**About this task:** Within the material below, tally every line that holds the word "background", then give the tally and nothing more.
Records for this exercise section start
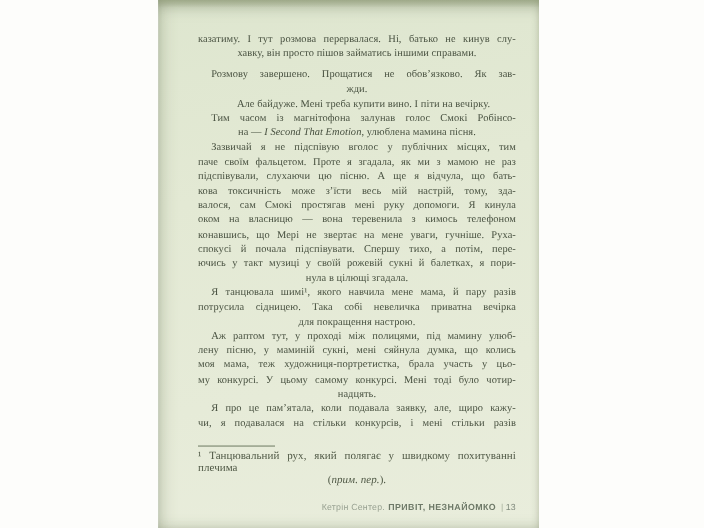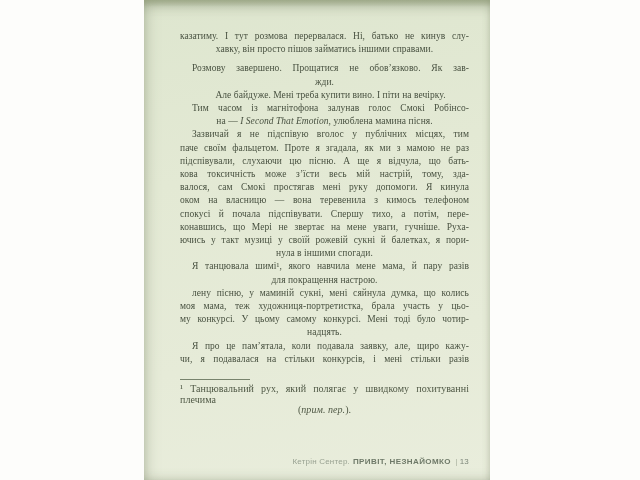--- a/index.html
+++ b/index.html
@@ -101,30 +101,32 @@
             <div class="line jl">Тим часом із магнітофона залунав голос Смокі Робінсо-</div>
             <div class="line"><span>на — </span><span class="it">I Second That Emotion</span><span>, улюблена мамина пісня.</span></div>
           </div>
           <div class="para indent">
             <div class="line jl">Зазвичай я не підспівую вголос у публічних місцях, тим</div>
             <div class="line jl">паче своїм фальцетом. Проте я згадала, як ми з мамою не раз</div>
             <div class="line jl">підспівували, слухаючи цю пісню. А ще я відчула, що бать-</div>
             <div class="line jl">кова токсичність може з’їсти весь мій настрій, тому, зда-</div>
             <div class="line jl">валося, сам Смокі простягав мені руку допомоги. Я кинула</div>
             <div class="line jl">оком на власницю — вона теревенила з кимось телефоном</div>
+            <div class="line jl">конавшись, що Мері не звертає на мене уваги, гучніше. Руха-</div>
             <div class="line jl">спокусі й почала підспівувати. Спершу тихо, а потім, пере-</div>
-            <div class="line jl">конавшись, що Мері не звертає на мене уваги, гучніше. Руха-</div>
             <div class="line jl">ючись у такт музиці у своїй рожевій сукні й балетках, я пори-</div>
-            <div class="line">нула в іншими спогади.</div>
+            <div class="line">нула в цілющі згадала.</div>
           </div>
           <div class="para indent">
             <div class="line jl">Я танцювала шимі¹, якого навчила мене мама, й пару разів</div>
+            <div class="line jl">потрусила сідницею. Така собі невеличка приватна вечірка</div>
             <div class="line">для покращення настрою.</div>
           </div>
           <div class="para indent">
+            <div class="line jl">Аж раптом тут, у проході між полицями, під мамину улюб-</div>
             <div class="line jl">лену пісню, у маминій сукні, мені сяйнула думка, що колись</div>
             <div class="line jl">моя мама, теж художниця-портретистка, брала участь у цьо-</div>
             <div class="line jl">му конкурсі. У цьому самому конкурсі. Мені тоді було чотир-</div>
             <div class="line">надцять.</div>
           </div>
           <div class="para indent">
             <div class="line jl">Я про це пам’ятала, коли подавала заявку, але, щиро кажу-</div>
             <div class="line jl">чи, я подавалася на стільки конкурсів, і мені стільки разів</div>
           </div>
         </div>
Records for this exercise section end
Records for this exercise section start
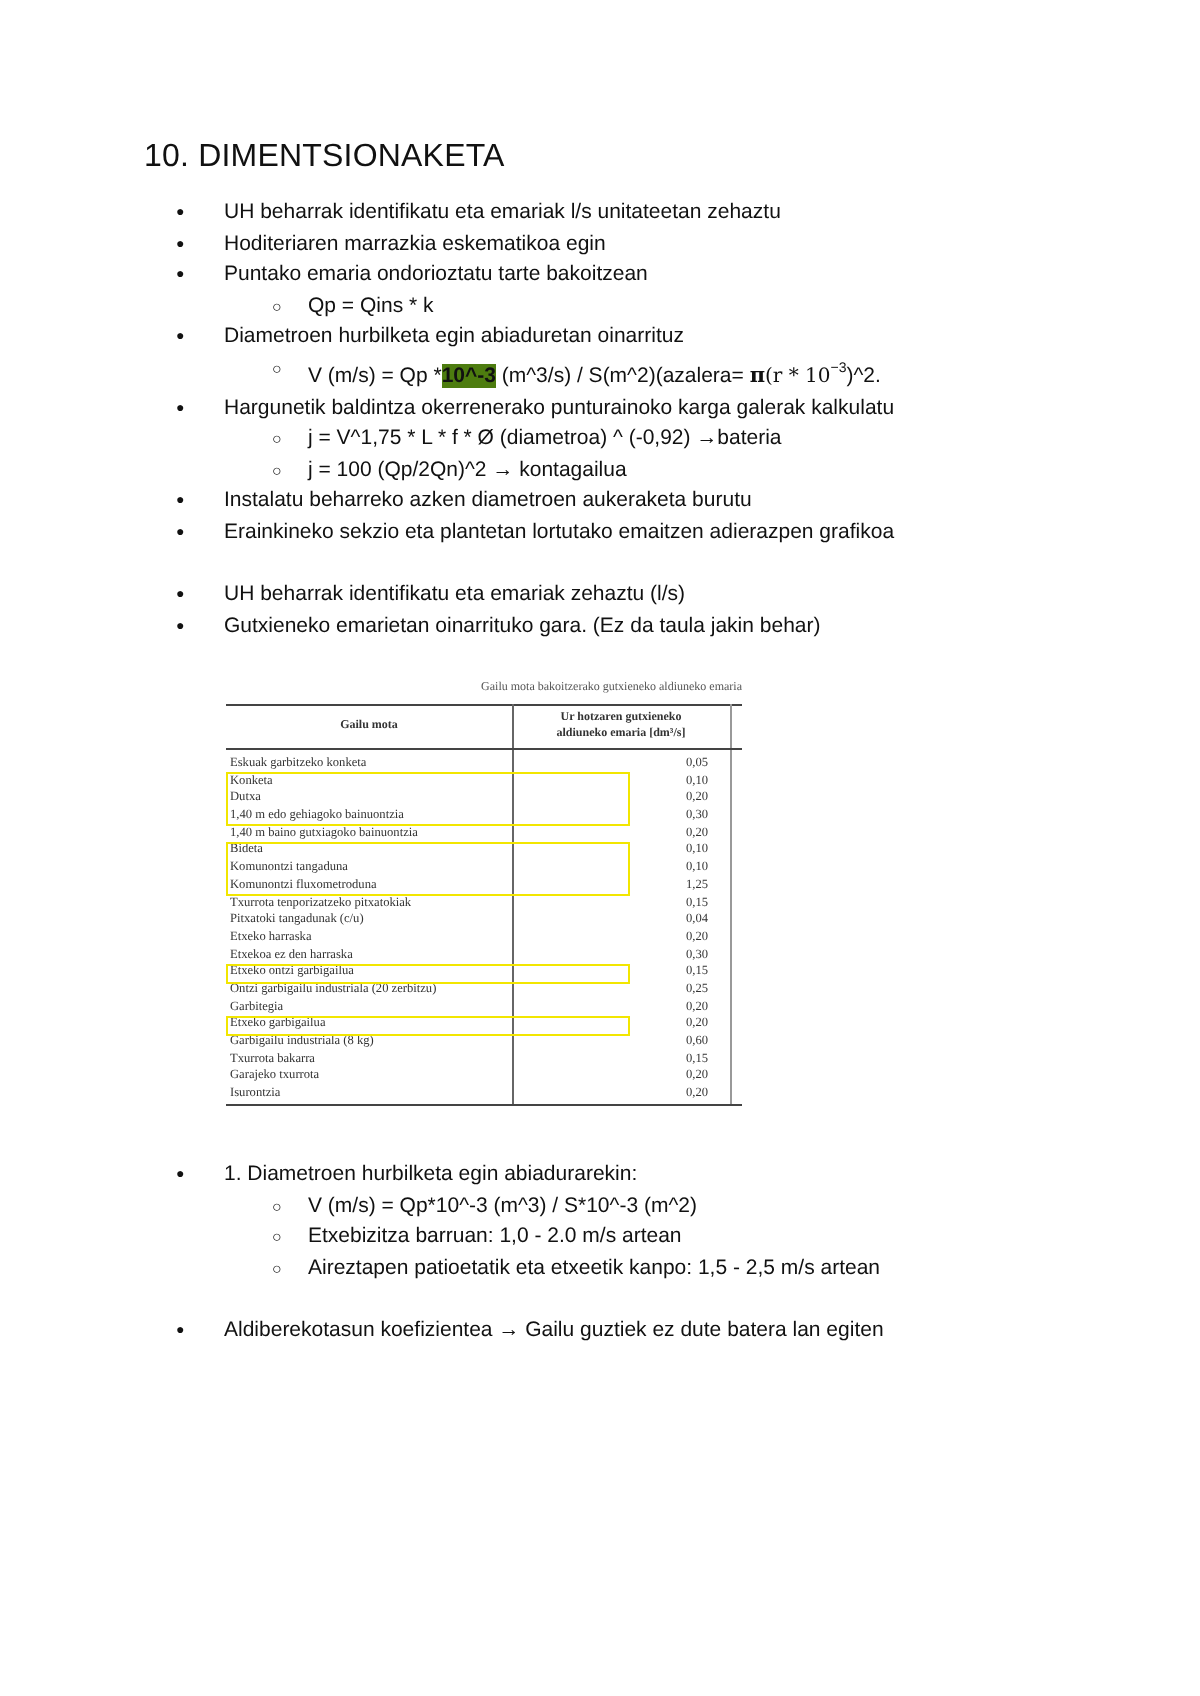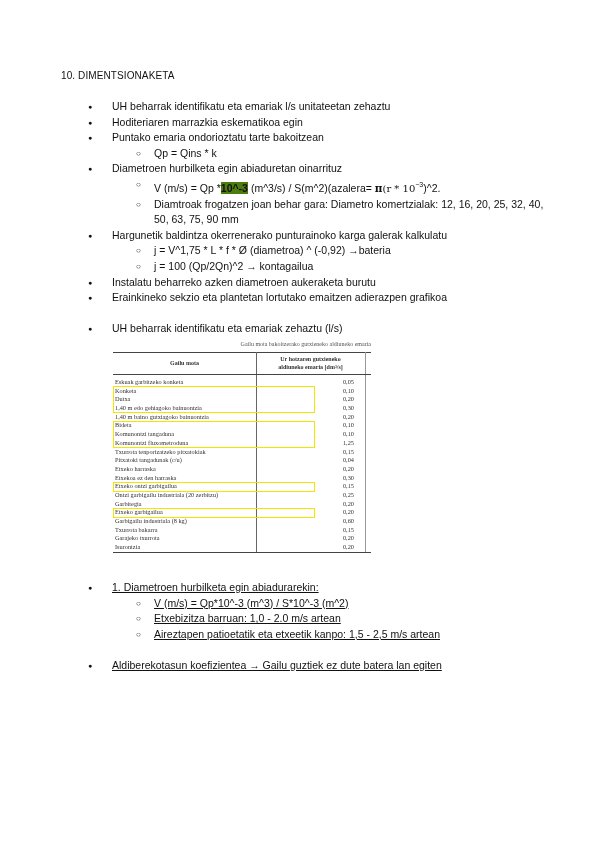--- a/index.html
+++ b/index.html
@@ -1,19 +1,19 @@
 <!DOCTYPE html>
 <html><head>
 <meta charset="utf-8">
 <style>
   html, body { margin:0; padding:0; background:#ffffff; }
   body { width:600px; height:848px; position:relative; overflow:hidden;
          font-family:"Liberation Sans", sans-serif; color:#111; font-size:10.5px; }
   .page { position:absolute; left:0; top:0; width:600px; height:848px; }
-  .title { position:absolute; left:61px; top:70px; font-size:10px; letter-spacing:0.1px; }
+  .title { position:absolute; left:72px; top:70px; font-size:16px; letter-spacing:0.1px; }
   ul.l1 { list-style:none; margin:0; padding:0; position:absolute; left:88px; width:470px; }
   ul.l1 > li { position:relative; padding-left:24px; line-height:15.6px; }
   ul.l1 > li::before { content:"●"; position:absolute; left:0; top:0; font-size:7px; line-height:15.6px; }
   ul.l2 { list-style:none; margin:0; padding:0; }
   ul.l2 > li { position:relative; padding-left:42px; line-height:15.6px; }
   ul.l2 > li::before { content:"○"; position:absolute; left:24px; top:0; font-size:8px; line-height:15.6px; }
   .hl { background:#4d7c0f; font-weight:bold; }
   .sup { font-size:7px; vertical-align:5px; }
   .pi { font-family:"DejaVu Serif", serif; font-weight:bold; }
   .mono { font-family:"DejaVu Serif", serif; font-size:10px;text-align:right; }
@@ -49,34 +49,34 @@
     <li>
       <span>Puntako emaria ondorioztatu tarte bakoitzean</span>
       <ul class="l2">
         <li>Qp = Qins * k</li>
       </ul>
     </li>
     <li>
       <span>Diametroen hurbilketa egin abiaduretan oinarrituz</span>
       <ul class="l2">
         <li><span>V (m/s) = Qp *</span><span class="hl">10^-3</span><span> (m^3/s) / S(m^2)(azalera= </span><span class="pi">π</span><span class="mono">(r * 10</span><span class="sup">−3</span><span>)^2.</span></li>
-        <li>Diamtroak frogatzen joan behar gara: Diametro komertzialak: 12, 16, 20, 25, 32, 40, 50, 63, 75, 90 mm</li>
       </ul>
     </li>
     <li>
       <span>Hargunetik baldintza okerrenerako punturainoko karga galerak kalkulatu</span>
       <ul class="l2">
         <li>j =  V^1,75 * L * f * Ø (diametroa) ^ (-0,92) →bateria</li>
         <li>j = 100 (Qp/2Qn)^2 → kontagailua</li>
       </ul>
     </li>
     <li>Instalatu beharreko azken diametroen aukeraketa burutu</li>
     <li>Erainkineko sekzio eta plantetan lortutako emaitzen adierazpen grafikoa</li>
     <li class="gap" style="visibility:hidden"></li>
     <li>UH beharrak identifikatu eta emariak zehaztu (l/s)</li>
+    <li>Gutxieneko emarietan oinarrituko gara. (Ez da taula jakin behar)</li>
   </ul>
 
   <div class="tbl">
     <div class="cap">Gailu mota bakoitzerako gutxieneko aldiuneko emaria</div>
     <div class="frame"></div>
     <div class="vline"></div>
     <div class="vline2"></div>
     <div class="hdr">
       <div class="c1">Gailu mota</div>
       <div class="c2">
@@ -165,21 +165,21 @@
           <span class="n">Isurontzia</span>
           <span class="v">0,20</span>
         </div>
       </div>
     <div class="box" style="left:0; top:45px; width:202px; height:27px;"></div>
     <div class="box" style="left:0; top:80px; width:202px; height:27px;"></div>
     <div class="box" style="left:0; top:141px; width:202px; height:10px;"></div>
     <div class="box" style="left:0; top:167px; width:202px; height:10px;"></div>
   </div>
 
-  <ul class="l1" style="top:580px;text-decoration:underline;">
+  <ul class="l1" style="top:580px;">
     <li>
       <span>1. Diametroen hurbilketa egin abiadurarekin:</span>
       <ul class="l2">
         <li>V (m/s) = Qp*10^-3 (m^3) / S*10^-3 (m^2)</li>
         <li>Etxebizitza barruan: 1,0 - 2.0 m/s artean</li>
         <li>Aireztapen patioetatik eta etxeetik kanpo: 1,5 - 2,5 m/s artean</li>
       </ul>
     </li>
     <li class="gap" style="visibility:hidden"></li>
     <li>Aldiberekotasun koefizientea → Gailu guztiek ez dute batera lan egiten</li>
Records for this exercise section end
Records for this exercise section start
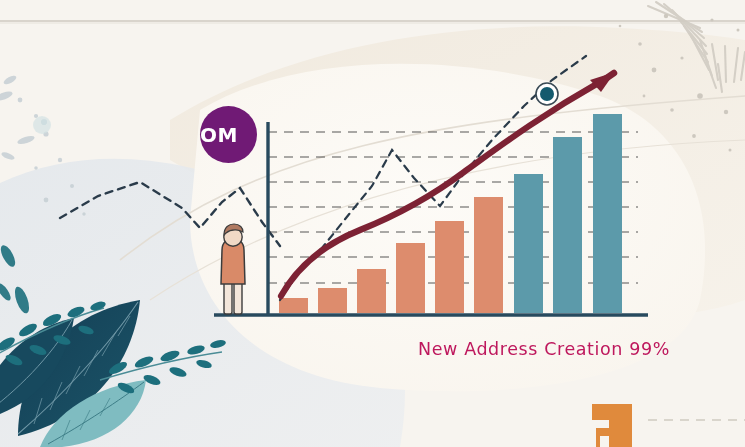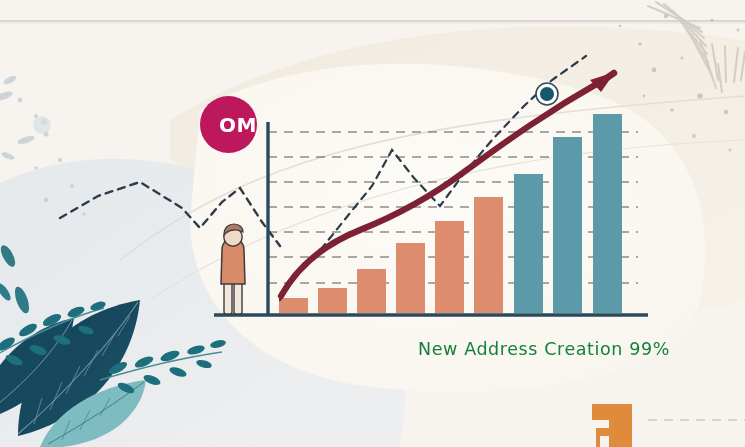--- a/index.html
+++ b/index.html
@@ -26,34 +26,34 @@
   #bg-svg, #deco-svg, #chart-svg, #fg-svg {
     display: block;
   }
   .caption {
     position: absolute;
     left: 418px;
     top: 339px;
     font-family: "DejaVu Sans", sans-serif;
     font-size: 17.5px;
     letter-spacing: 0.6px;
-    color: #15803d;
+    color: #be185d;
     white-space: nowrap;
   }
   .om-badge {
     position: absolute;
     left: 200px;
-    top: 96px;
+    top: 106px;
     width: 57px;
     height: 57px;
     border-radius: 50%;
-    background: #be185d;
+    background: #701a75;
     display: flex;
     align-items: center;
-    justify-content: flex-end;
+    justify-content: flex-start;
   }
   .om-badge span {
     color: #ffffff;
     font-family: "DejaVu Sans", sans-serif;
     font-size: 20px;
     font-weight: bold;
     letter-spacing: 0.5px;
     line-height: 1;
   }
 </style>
Records for this exercise section end
**Result of this task:** 4